Tick… Tick… Boom!: Andrew Garfield por encima de todo

Basada en el musical autobiográfico de Jonathan Larson, sigue a un aspirante a compositor de obras teatrales que trabaja de camarero en Nueva York mientras escribe Superbia, que espera que sea el próximo gran musical americano y lo que finalmente le dé su gran oportunidad. Jon también se ve presionado por su novia, Susan, cansada de poner las aspiraciones profesionales de Jon por delante de su propia vida. Mientras tanto, su mejor amigo y compañero de piso, Michael, ha renunciado a sus aspiraciones por un trabajo en publicidad en Madison Avenue y está a punto de mudarse. A medida que se acerca el 30 cumpleaños de Jon, se siente abrumado por la ansiedad, preguntándose si su sueño merece la pena.

Pues a pesar de ser una película que tiene buenos momentos, una factura más que correcta y, con sus idas y venidas dentro del guión, la sensación global y general que me deja ‘Tick Tick Boom’ es la de haber presenciado una película interesante, no paro de pensar en que termina siendo del montón, de esas que se acabarán olvidando y solo engrosarán filmografías porque, en gran parte, su protagonista, Andrew Garfield, está muy por encima de todo lo demás.

Hay películas que quedan eclipsadas por actuaciones de miembros del reparto y, esta, es un claro ejemplo.
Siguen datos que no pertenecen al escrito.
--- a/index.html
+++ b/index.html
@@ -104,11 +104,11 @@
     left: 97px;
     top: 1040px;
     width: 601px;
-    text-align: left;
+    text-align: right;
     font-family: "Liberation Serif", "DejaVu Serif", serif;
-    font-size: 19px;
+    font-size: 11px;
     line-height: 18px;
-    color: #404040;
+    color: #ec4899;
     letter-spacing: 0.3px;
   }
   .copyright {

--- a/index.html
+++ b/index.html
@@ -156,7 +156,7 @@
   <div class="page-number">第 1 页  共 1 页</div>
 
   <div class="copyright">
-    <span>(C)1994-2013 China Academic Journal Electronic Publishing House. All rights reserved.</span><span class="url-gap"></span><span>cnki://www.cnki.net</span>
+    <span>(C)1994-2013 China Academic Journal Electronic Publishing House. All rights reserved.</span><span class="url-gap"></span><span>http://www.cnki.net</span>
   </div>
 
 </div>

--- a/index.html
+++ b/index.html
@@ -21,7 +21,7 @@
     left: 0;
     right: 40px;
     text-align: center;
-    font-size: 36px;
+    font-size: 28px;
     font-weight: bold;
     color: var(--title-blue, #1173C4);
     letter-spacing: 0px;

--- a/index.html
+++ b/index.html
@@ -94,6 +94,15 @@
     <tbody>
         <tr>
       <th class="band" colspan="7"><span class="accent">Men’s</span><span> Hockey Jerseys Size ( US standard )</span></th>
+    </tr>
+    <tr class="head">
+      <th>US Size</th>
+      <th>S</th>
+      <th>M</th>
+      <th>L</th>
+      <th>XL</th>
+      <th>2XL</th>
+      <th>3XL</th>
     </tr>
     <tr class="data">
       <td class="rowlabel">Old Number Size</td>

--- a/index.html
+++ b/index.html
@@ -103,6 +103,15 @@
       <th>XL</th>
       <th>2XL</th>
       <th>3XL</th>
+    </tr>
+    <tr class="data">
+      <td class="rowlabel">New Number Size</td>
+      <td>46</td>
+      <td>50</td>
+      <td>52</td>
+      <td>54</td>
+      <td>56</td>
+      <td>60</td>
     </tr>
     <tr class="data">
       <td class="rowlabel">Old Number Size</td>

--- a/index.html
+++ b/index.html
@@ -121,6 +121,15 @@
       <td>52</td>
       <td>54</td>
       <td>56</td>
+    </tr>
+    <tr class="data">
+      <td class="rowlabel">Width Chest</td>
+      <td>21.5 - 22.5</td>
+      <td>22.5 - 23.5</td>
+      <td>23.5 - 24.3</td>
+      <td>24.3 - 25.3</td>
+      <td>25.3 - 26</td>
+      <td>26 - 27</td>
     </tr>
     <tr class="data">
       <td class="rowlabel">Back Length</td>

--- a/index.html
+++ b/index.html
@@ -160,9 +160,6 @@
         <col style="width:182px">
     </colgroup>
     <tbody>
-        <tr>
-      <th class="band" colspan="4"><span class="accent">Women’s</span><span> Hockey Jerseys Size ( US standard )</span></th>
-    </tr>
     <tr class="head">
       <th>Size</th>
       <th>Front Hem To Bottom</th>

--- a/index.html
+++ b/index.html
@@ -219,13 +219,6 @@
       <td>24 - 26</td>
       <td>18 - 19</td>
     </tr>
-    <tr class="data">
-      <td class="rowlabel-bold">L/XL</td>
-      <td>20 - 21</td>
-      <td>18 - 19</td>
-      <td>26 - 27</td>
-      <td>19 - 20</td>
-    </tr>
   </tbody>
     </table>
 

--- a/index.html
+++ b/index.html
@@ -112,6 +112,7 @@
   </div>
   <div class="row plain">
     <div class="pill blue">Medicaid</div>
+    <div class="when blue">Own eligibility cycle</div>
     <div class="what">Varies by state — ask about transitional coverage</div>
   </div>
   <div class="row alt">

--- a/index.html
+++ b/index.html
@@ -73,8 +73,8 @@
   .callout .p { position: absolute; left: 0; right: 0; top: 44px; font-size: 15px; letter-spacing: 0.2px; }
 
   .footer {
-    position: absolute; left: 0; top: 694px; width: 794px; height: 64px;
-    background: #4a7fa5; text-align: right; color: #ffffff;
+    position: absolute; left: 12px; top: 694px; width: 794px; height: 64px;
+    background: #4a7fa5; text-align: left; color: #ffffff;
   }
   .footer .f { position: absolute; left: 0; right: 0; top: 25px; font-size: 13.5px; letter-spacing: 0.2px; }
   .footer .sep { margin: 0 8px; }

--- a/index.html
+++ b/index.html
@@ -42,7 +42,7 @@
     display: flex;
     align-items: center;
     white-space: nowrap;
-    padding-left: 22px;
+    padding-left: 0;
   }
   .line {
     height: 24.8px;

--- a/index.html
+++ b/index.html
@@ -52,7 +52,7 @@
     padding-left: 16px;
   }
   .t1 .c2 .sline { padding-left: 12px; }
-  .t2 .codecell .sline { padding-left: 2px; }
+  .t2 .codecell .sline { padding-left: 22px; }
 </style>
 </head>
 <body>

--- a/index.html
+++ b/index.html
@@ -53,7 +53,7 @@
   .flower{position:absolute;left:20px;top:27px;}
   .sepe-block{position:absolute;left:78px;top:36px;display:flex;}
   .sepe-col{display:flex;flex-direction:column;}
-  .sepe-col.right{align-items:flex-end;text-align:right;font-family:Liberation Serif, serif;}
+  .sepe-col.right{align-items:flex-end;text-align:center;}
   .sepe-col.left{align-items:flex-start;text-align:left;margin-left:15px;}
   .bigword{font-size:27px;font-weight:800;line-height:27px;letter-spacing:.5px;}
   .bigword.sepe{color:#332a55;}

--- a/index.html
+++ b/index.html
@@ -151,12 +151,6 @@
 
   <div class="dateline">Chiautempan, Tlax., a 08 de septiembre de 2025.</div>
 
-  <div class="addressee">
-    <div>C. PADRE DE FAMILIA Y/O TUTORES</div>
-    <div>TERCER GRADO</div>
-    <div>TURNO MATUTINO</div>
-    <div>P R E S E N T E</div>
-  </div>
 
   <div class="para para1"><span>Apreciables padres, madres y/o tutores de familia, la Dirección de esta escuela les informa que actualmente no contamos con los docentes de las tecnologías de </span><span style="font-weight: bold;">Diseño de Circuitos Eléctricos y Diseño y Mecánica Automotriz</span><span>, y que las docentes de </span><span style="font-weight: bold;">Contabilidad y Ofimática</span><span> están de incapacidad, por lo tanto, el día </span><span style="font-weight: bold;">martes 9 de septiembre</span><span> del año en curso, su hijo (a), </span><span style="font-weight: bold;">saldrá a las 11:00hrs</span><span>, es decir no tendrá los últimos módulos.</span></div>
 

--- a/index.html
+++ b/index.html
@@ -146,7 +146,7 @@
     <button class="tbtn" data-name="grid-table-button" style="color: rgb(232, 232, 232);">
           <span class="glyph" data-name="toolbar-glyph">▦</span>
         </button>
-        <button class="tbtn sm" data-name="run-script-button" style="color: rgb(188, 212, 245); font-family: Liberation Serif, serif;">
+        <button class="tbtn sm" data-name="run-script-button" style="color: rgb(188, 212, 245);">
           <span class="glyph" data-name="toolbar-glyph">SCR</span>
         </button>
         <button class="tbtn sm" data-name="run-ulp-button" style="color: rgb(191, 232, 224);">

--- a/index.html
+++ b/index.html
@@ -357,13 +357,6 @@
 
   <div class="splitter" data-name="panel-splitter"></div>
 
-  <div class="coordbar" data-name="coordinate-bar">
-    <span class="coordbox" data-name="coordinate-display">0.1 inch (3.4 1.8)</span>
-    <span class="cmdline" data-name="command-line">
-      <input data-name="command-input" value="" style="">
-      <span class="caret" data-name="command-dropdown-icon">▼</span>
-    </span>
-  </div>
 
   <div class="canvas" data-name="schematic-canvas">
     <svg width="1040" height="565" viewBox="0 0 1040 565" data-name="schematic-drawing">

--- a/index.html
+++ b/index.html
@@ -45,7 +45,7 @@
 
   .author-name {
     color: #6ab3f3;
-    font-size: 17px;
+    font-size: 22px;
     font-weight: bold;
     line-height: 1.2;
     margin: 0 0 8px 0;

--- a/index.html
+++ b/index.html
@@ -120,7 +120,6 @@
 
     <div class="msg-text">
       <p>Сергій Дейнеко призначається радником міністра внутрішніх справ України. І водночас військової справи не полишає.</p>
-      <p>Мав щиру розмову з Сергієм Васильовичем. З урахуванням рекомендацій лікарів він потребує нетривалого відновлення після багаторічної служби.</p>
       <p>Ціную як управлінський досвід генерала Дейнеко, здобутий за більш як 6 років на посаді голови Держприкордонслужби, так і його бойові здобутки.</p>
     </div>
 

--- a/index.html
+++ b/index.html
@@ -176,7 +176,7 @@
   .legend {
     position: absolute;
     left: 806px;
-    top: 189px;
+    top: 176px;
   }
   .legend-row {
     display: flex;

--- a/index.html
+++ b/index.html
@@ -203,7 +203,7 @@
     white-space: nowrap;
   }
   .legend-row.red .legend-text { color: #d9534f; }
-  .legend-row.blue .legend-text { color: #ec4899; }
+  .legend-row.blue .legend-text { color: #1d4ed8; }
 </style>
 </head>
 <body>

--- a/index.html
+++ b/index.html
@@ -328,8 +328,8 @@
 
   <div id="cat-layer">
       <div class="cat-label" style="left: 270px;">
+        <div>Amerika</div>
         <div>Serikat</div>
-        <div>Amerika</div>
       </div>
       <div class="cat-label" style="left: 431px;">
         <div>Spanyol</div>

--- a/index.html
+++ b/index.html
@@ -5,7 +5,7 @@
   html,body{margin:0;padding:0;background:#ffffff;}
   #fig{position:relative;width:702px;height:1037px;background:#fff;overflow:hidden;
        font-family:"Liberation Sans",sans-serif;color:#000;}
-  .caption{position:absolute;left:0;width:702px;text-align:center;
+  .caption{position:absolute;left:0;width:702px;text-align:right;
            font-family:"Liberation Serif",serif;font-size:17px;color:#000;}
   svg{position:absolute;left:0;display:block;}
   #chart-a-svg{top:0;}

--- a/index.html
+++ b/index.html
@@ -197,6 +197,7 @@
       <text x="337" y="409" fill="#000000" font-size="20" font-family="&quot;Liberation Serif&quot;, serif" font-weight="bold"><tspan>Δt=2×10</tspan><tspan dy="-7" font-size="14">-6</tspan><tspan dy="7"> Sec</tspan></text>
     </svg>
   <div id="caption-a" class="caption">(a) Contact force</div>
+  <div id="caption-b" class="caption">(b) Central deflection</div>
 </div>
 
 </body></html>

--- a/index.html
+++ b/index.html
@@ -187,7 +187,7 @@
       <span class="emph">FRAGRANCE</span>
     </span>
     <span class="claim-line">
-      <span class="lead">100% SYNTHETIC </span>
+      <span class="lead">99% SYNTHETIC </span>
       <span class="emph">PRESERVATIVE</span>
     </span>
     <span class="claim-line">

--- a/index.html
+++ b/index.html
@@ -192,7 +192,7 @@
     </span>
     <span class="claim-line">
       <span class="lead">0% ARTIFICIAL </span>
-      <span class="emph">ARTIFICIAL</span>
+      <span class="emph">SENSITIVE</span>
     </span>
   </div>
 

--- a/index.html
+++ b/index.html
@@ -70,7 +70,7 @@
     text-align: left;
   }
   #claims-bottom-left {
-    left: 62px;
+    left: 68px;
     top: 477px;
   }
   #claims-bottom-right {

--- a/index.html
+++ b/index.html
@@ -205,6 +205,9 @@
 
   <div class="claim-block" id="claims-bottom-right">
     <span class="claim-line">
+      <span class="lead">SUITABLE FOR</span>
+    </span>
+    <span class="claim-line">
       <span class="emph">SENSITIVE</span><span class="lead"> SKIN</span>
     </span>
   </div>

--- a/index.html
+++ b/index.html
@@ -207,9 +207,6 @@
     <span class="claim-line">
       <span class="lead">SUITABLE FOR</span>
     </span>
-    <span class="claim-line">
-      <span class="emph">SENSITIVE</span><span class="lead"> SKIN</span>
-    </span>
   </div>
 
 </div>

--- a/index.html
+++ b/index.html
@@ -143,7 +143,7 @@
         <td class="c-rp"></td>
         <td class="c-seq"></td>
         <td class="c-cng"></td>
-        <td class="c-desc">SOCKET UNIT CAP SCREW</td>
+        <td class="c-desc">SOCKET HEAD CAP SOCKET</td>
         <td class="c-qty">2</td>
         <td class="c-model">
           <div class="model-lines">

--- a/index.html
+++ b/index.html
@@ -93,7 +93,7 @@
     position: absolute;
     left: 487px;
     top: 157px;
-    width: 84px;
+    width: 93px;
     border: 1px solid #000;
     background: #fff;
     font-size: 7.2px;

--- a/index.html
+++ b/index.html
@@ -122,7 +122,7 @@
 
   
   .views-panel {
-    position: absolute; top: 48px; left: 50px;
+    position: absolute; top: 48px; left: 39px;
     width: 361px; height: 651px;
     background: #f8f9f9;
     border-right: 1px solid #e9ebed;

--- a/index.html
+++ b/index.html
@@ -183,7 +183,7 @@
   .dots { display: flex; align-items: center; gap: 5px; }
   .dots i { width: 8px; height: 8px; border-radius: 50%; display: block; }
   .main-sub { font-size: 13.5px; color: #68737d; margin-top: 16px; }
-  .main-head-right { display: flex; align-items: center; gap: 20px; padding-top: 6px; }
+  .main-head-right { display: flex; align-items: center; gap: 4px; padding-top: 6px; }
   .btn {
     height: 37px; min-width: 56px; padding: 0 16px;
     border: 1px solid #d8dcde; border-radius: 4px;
Nada más arrancar, vemos a Andrew a un nivel de actuación muy diferente, ya no solo al del resto del reparto, sino al resto de actores y actrices de su misma edad. Desde que le vi en ‘La Red Social’ con su amigable Eduardo Saverin, anoté su nombre para seguirle con lupa porque sabía que este chico iba a merecer la pena.

Y así es, hasta haciendo de Peter Parker dentro de un barullo de CGI resulta convincente. Aquí entona, canta, baila, ríe… es una actuación de lo más completa en la que el chico se exhibe y está perfecto. El problema es que interpreta a un chico en plena crisis existencial de los treinta, con la duda de entregarse a hacer algo más comercial que le permita sobrevivir o buscar la excelencia con un trabajo más profundo, pero, quizás más incomprendido.

Así, el filme podría haber jugado un poco con esa misma dualidad en el plano fílmico, pero se limita a decir, continuamente “¿Has visto lo que hace mi protagonista? Se centra demasiado en los incontables números musicales que, como digo, están bien, pero no termina de dejar huella más allá de la de su protagonista.